Und alles, was nach monatelangem Koalitionsstreit und der Einsetzung einer Regierungskommission dabei herauskommt ist die Anhebung der Beitragssätze. Das ist fantasielos, das ist kraftlos und das passt ins Gesamtbild dieser Koalition.
Von Röslers ursprünglichen Plänen ist nichts übrig geblieben. Und nun muss er, der gehofft hatte, das Thema vor der parlamentarischen Sommerpause abschließen zu können, als Minister von der traurigen Gestalt die Erhöhung des Beitragssatzes und die Aufhebung des einstmals von der SPD erstrittenen Ein-Prozent-Deckels bei den Zusatzbeiträgen als Ergebnis seiner Gesundheitsreform verkaufen. Damit werden wieder einmal die zur Kasse gebeten, denen diese Bundesregierung schon mit diversen Sparmaßnahmen das Leben schwer macht. Insbesondere Menschen mit kleinen und mittleren Einkommen sowie Rentnerinnen und Rentner zahlen die Zeche von Röslers Reform-Murks. Es ist das Eingeständnis seines Scheiterns als Gesundheitsminister.
Doppelt schlimm dabei: Durch die monatelange Untätigkeit der schwarz-gelben Koalition wird das Defizit der gesetzlichen Krankenkassen im nächsten Jahr absehbar auf 11 bis 15 Milliarden Euro ansteigen. Schon in diesem Jahr wird es sich voraussichtlich auf knapp 8 Milliarden Euro belaufen. Anstatt aber die Kosten einzudämmen, die Macht der Pharmakonzerne wirksam zu beschneiden und die eigentlichen Ursachen der Einnahmeschwäche der gesetzlichen Krankenversicherung anzugehen, ergeht sich die Koalition lieber in Streitigkeiten und gegenseitigen Vorwürfen. Für notwendige Maßnahmen fehlen der Mut und der Wille. So lehnt die schwarz-gelb Koalition etwa die Verbreitung der Beitragsbasis durch Einbeziehung höherer Einkommen und einen Einnahmeausgleich zwischen privaten und gesetzlichen Krankenkassen ab und bleibt sich treu in ihrer Klientelpolitik für Besserverdienende. Die einseitige Belastung der normal gesetzlich Versicherten ist ein gesundheitspolitischer Offenbarungseid.

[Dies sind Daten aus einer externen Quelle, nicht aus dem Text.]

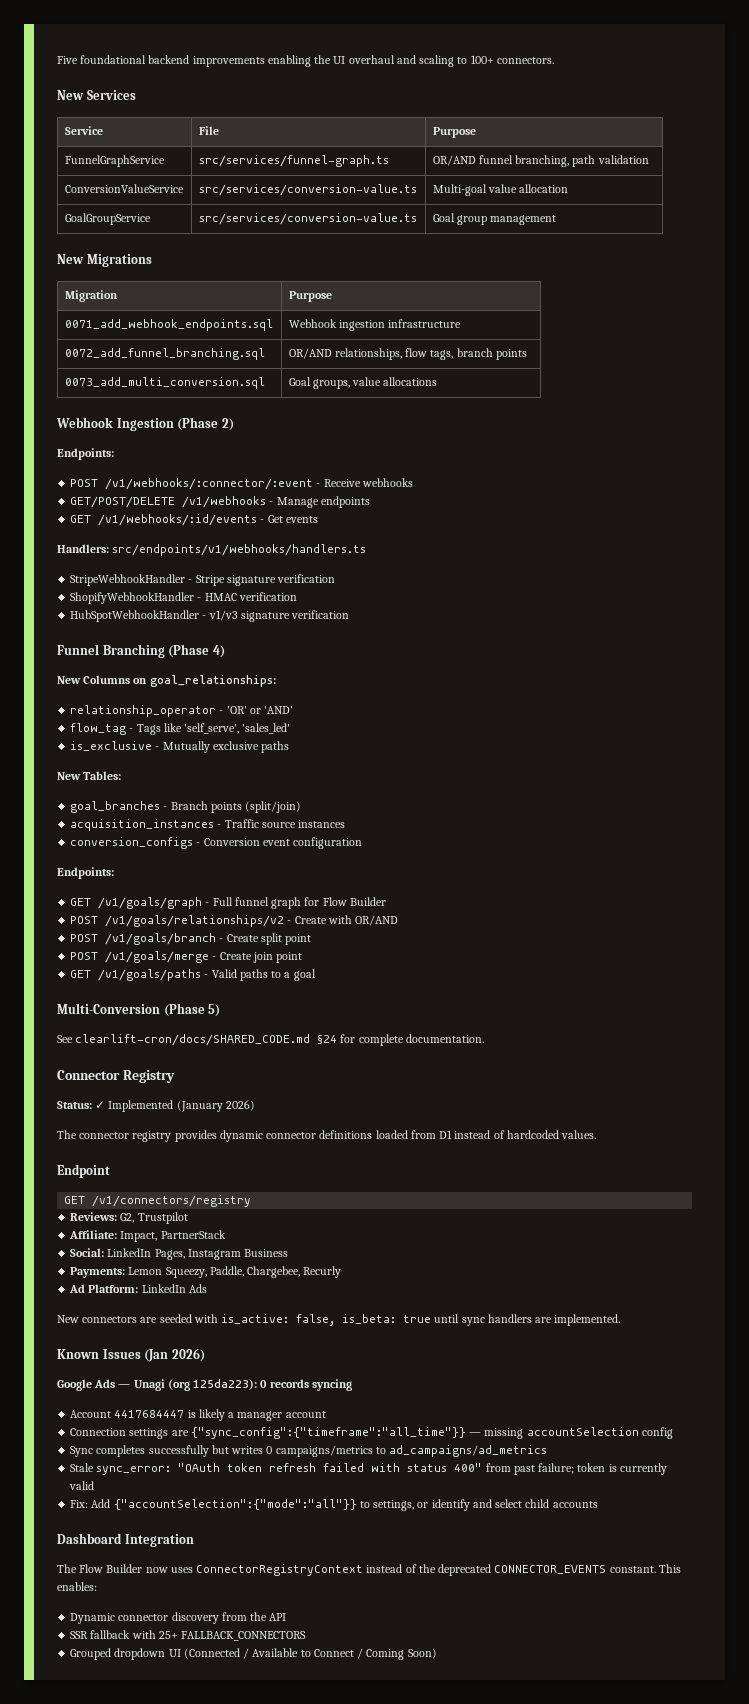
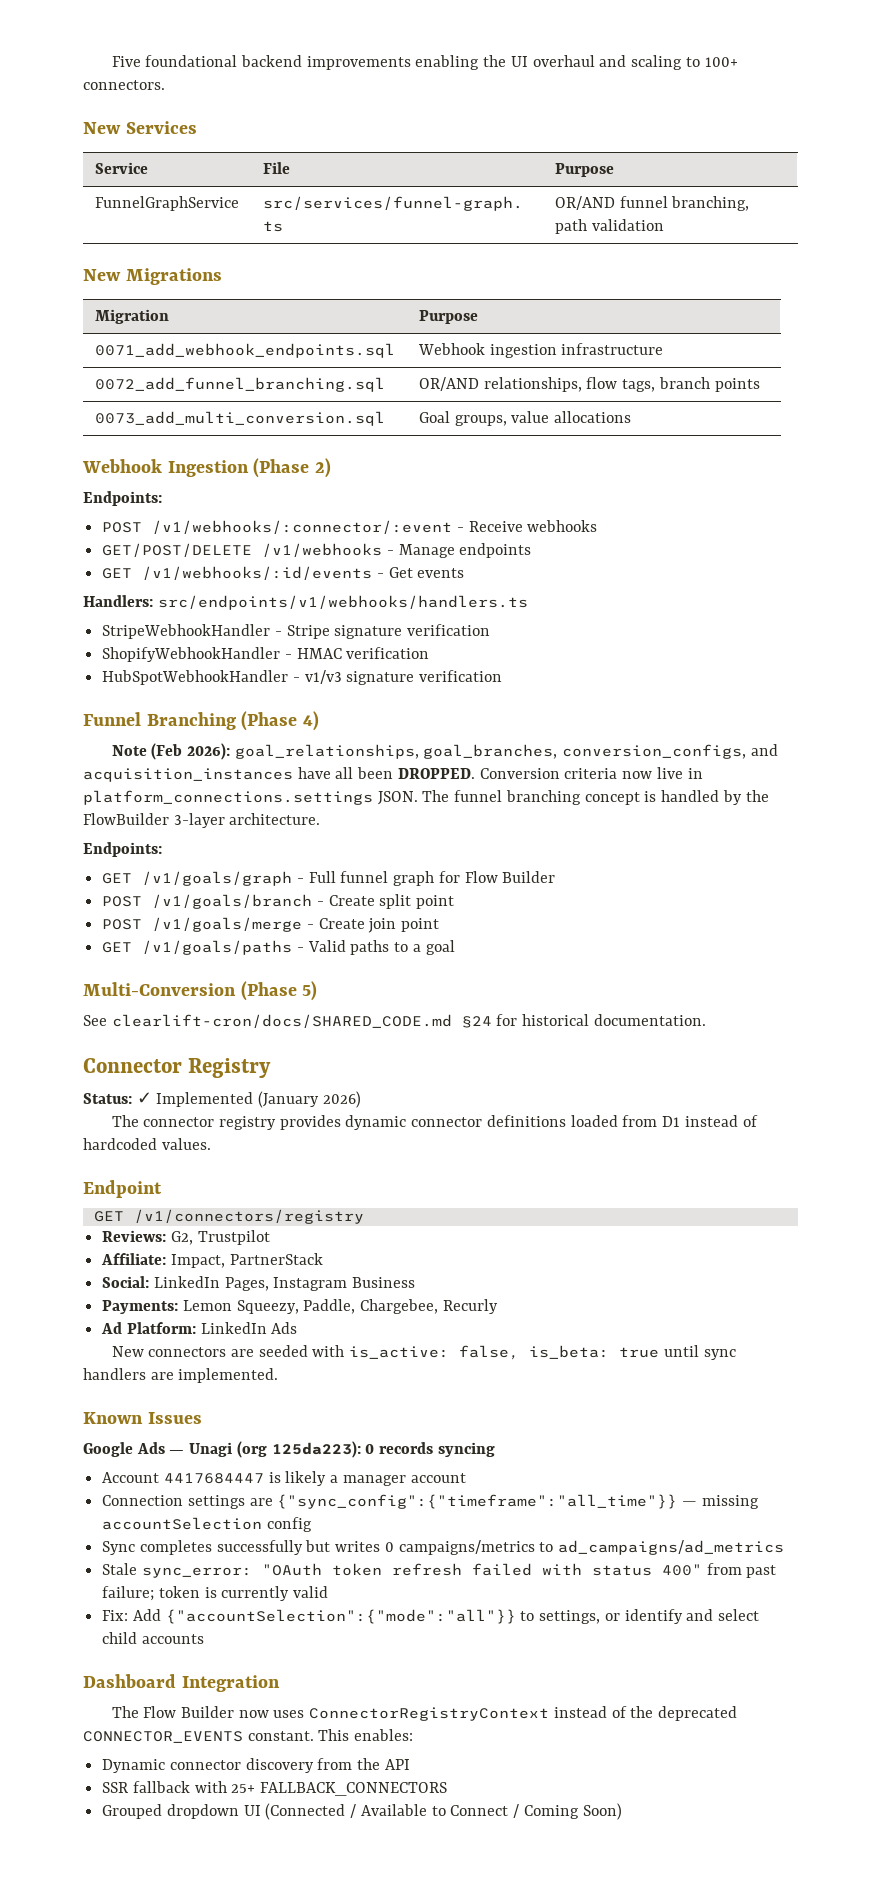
- ConversionValueService | src/services/conversion-value.ts | Multi-goal value allocation
- GoalGroupService | src/services/conversion-value.ts | Goal group management
- New Columns on goal_relationships:
- relationship_operator - 'OR' or 'AND'
- flow_tag - Tags like 'self_serve', 'sales_led'
- is_exclusive - Mutually exclusive paths
- New Tables:
- goal_branches - Branch points (split/join)
- acquisition_instances - Traffic source instances
- conversion_configs - Conversion event configuration
+ Note (Feb 2026): goal_relationships, goal_branches, conversion_configs, and acquisition_instances have all been DROPPED. Conversion criteria now live in platform_connections.settings JSON. The funnel branching concept is handled by the FlowBuilder 3-layer architecture.
- POST /v1/goals/relationships/v2 - Create with OR/AND
- See clearlift-cron/docs/SHARED_CODE.md §24 for complete documentation.
+ See clearlift-cron/docs/SHARED_CODE.md §24 for historical documentation.
- Known Issues (Jan 2026)
+ Known Issues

Schon bläst dem Minister heftiger Gegenwind ins Gesicht. Nicht nur die Gewerkschaften und Sozialverbände laufen Sturm, auch der Deutsche Industrie- und Handelskammertag warnt und sieht durch die geplanten Beitragserhöhungen bis zu 50.000 Arbeitsplätze unmittelbar gefährdet. Kritik an Röslers faulem Gesundheitskompromiss kommt aber auch aus den Reihen der Koalition. Vor allem die unionsgeführten Landesregierungen halten sich nicht an die Stillhalte-Appelle der Bundeskanzlerin und stellen die Beschlüsse schon jetzt in Frage. So kündigte Sachsens Ministerpräsident Tillich bereits Widerstand an, aus Baden-Württemberg klagte Ministerpräsident Mappus, die Reform sei kein großer Wurf und auch aus Bayern ist das üblich Grummeln zu hören. Man muss nicht über die seherischen Fähigkeiten von Krake Paul verfügen, um zu prognostizieren: die Gesundheitspolitik wird der Koalition auch nach der Sommerpause als beliebtes Streitthema erhalten bleiben. Der hastig zusammengezimmerte Scheinkompromiss hat jedenfalls keine andere Auswirkung, als dass für uns Versicherte zwar alles teurer, aber nichts besser wird.